The original idea was for this to be part of a presentation to the United Nations G77 conference in April. Sadly, for reasons we all know, that wasn’t to be. We will be reassembling in New York in 2021. Cuomo permitting.

What did we learn?

The prime reason for the Heath Report is to establish the availability of advice to the UK consumer. The most significant figure is the number of clients each adviser has; which we call the Client/Adviser ratio. That ratio multiplied by the number of advisers is the capacity of the Professional Advice Sector.

We also look at what type of distribution model each of our respondents embraces. These split into:

  1. Boutique – Small number of clients high levels of service
  2. Segmented - Different levels of service within one firm
  3. Generalist – These are transactional advisers. The Traditional IFA problem solver.
  4. Other – Usually firms in transition from one of the other 3 models


In 2015, the accepted wisdom was that post RDR; we could expect Boutique and Segmented market share to shoot upwards and Generalists to wither and die. This wisdom was supported to a degree by the THR3 survey in 2017.

THR 3.1 shows serious changes back to a somewhat pre-RDR climate. Boutique has had its flourish but is returning to 2015 levels. Segmented is less than half of its 2015 position. But big news is that the traditional or Generalist IFA is making a comeback. 

Before RDR, the Ratio was 405 and capacity was 18m. It then dropped quickly through the 200’s to 180 in 2015. In 2017; the ratio was 160 which gave us a Sector Capacity of 5.3m. Our 2019 ratio figure is 186. This expands the Sector Capacity to 6.6.m which sounds good news, even if its 12m less than the pre-RDR figure*

*One small proviso. It may be that we have acquired a disproportionate number of generalist firms in the survey. If so, we may have overstated the capacity of the sector.

Are We Still Worried About the Number of Advisers Retiring? - Yes! 

In 2017, IFAA identified that we would lose 1,650 advisers to retirement every year for the next decade. Our latest survey shows we have lost 1,833 advisers to retirement in the last 2 years. This may explain why we have not yet seen our anticipated drop in adviser numbers. 

In addition, we have lost another 600 advisers who have stopped being advisers but stayed in the industry and over 2,200 advisers have moved around the sector.

In the latest survey, we also asked advisers their retirement plans. We now have 3,700 in the departure lounge keen to retire immediately. Another 6,600 plan to do so within 5 years. That is an increase of potential retirees from 1,650 to 2,000 pa until 2025

The issue we have with these numbers is that they are aspirational. Respondees may wish to retire but can they afford to?
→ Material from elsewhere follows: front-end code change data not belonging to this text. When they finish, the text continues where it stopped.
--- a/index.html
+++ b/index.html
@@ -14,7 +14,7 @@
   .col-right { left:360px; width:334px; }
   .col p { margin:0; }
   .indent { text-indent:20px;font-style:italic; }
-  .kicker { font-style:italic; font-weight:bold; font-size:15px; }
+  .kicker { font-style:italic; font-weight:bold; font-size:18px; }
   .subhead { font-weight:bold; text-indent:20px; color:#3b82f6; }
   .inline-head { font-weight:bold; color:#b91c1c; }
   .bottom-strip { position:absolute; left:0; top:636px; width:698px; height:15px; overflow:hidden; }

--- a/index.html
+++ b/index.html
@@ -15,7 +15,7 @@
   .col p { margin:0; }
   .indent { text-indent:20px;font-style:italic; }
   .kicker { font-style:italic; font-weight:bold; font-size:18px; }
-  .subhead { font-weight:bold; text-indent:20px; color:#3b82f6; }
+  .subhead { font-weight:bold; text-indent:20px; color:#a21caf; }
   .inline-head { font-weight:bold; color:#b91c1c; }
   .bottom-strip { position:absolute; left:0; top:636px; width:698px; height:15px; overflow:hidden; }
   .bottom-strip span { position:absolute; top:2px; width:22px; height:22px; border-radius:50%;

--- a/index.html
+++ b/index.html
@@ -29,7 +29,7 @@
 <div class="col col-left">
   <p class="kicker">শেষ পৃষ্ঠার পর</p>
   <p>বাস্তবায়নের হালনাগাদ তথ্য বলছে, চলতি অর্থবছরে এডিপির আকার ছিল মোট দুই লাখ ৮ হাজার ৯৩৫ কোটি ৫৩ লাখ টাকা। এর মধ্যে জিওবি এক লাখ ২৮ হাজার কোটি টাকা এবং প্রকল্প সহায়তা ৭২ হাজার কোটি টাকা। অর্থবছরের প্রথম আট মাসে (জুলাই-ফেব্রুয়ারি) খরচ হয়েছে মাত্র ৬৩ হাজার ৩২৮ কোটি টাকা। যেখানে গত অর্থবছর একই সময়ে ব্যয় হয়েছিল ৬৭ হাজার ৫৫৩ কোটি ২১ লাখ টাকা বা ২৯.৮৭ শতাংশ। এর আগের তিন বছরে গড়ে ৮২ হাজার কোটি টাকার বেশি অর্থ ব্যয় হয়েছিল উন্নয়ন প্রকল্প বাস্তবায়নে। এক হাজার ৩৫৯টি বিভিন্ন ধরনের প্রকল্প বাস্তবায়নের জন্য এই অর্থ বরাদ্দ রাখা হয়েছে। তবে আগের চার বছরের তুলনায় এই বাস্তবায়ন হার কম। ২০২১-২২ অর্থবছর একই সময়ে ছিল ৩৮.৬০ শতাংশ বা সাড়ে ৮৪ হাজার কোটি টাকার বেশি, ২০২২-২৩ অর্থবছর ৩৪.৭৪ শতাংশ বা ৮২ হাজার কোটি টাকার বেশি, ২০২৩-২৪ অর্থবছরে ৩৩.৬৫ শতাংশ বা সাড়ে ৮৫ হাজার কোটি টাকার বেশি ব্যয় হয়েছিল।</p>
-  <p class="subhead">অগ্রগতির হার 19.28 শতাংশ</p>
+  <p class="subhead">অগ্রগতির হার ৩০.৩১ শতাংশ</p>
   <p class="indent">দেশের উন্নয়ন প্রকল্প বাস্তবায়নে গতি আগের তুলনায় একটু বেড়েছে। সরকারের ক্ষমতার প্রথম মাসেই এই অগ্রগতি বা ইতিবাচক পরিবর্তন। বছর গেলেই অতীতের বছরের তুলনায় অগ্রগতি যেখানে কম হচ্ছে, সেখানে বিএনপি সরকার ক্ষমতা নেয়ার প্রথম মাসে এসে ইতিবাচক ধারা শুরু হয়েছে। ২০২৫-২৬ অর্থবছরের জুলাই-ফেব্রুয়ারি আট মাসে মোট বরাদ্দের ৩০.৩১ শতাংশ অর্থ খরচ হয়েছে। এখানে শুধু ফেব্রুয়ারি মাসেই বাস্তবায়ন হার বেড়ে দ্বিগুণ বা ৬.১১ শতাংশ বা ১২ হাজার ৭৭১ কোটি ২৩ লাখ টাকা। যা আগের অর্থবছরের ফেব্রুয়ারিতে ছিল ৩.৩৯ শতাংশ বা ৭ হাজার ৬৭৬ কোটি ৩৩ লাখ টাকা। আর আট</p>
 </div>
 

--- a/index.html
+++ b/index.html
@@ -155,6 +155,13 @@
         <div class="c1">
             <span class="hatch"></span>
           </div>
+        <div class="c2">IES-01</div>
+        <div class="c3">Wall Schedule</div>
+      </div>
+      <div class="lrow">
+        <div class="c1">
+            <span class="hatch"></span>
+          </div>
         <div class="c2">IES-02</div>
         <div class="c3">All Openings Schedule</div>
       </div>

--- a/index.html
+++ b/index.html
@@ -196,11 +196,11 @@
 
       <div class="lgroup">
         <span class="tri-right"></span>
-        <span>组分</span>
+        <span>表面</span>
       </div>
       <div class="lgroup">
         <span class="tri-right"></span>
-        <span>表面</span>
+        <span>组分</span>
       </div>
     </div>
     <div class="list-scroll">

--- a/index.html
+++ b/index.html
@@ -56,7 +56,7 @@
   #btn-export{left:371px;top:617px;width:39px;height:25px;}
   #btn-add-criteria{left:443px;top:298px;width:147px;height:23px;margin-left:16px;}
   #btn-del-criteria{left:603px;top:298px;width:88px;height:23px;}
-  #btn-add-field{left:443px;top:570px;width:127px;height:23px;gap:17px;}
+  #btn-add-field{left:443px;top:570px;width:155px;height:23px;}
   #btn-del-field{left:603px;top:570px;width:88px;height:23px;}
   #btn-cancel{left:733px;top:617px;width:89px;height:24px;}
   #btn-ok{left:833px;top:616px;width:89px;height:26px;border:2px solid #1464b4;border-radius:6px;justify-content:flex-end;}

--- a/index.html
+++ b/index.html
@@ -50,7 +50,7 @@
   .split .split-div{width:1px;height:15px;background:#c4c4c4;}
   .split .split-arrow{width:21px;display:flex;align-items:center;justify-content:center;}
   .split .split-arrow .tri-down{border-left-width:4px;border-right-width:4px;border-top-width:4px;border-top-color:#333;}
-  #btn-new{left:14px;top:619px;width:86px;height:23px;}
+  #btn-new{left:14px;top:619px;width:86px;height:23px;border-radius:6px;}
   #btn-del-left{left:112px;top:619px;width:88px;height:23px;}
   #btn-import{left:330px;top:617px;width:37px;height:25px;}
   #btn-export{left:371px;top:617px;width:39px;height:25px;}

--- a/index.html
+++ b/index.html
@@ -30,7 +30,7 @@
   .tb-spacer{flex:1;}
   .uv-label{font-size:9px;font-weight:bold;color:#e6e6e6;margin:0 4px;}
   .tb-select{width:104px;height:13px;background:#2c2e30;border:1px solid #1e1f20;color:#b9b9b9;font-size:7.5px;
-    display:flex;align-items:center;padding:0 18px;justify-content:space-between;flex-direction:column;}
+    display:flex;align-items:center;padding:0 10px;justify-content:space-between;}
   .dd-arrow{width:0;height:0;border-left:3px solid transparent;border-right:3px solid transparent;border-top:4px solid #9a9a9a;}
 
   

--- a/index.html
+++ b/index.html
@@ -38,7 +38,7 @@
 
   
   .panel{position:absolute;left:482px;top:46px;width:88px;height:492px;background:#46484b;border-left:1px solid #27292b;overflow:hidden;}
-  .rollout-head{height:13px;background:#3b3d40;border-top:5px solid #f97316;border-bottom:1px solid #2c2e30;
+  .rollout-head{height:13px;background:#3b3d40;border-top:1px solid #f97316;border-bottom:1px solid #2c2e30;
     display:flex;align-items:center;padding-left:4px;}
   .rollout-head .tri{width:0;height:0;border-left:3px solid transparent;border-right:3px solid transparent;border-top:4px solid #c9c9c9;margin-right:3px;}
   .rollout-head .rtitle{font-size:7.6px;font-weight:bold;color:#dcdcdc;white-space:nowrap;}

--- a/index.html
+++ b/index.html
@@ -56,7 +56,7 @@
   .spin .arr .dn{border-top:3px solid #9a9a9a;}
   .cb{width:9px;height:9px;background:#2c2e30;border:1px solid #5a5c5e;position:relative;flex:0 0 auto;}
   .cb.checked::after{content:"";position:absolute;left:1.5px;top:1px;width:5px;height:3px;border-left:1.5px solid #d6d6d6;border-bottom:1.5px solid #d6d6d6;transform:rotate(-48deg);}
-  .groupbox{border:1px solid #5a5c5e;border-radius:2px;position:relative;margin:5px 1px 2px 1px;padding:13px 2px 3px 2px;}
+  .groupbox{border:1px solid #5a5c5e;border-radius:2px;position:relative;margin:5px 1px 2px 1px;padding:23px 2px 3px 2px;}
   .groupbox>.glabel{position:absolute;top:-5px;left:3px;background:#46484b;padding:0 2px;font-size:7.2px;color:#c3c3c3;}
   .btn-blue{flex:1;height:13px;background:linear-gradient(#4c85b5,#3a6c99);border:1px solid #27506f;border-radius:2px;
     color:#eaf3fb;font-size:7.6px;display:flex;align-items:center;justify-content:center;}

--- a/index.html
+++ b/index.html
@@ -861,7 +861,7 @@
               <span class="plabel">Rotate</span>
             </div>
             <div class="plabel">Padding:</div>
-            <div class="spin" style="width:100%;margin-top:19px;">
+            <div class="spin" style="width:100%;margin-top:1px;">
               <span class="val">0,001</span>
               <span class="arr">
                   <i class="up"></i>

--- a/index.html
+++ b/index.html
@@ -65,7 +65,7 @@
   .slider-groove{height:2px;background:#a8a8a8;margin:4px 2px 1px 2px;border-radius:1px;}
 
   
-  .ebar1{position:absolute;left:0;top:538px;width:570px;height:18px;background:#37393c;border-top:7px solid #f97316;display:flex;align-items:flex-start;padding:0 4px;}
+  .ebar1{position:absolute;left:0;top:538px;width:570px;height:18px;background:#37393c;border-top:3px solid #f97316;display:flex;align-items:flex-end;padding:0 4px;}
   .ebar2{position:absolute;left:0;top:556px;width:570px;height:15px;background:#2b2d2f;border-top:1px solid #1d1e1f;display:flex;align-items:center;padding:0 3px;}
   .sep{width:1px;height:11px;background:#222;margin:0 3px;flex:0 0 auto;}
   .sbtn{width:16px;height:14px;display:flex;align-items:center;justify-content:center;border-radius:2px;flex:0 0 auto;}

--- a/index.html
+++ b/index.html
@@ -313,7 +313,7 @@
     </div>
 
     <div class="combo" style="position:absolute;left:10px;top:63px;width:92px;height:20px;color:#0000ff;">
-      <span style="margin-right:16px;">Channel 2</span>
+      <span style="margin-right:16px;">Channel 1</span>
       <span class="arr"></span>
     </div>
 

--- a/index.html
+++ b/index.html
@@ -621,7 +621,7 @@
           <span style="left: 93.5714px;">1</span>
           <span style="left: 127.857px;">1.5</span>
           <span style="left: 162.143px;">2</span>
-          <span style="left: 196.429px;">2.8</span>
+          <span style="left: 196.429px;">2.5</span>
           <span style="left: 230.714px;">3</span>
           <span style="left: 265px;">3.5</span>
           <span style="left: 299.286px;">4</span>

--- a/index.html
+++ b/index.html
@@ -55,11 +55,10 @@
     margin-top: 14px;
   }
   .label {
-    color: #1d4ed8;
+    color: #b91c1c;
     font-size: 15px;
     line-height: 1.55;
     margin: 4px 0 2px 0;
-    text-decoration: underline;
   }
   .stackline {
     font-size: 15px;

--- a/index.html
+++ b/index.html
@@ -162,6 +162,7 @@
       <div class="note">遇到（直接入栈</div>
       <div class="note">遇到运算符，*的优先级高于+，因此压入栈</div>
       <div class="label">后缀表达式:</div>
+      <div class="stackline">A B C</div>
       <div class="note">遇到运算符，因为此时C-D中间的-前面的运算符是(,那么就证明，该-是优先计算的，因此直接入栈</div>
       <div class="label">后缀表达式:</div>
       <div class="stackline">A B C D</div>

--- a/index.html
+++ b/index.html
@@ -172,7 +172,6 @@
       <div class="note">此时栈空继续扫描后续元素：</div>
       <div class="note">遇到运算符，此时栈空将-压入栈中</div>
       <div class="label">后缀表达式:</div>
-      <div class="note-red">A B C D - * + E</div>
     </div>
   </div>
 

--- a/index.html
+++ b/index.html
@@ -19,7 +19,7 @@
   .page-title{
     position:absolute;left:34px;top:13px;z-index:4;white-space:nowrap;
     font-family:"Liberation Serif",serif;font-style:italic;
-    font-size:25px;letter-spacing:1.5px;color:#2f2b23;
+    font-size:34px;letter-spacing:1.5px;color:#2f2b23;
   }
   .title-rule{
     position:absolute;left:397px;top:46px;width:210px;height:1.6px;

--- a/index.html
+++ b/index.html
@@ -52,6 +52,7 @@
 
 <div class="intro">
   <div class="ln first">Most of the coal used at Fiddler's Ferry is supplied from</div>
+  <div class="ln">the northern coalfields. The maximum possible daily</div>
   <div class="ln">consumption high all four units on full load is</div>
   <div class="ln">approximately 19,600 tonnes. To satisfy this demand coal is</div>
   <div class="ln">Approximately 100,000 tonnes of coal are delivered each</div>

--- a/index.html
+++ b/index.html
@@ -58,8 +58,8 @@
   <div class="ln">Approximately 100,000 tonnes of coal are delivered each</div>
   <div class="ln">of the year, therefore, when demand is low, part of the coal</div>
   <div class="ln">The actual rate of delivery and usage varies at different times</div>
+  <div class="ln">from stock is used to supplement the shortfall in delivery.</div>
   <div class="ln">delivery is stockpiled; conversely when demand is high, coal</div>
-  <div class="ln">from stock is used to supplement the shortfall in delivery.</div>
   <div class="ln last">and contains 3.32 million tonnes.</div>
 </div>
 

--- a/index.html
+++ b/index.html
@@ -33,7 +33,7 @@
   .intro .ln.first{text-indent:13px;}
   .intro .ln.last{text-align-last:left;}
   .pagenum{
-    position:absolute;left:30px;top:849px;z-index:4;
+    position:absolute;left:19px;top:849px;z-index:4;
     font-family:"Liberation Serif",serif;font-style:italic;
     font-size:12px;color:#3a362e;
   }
Similarly, in some cases those who imagined a longer career may have it curtailed by a decision made in the boardroom.

IFAA has spent a huge amount of time attempting to create “Adviser Train” which would use the Government Apprentice Scheme to fund adviser training. This has hit the buffers thanks to a bizarre application of the benefits in kind rule.

We have asked advisers how many have trained advisers successfully and it was 40%. The remaining 60% are not only not training but no even looking for trainees. If we are to replace circa 2,000 advisers pa, each willing firm will need to have 2 trainees in tandem.

What advisers worried about?

Finally, we asked advisers the top three most important issues and requested the answers in free form. We therefore got the same type of answer expressed slightly differently.

No 1 – Regulation/ FCA / Regulatory.

No 2. - Professional Indemnity.

No 3. – Compliance

These results speak to the bizarre nature of the Professional Advice business. Most commercial firms would worry about cashflow, the bank, sales, production or employment.

Advisers worry about Regulation, P.I. and Compliance. Three issues that do not emanate from customers and are wholly parasitic on the practice of giving advice. They do not add to the process. They just take from it and cost the client way in excess of 20%

In some ways, the advisers are missing a point. Regulation and compliance are relatively small beer to a FOS claim but many advisers have yet to be hit by a sizeable FOS claim and therefore have yet to understand the importance. The FCA can stop you trading. FOS can take your house. 

So how did advice get this bizarre? Because advisers let it. Initially, advisers were too busy getting themselves entrapped on faux professional standards. Insurance Brokers versus consultants. Financial Planners versus IFAs. The siren voices of division were more attractive than unity.

For a time in the 80s, advisers created enough unity to push back against those who sought to destroy advice. We stopped the producers invading advice and called into question the antics of the banks. All against the serried ranks of the lobbyists from the big battalions.

Then, we realised we needed to unite against the bigger enemy. Those who wished to see our fellow citizens remain unadvised or exploited. We did this not only in the UK but across Europe with great success. We also ensured some of regulation’s more impractical fetishes never saw the light of day.

Until the IFAA/Libertatem re-emerged, for 2 decades, we didn’t fight or unite, just cowered Chamberlain-like under a blanket of appeasement. Advisers deserve better. More importantly, Clients deserve better.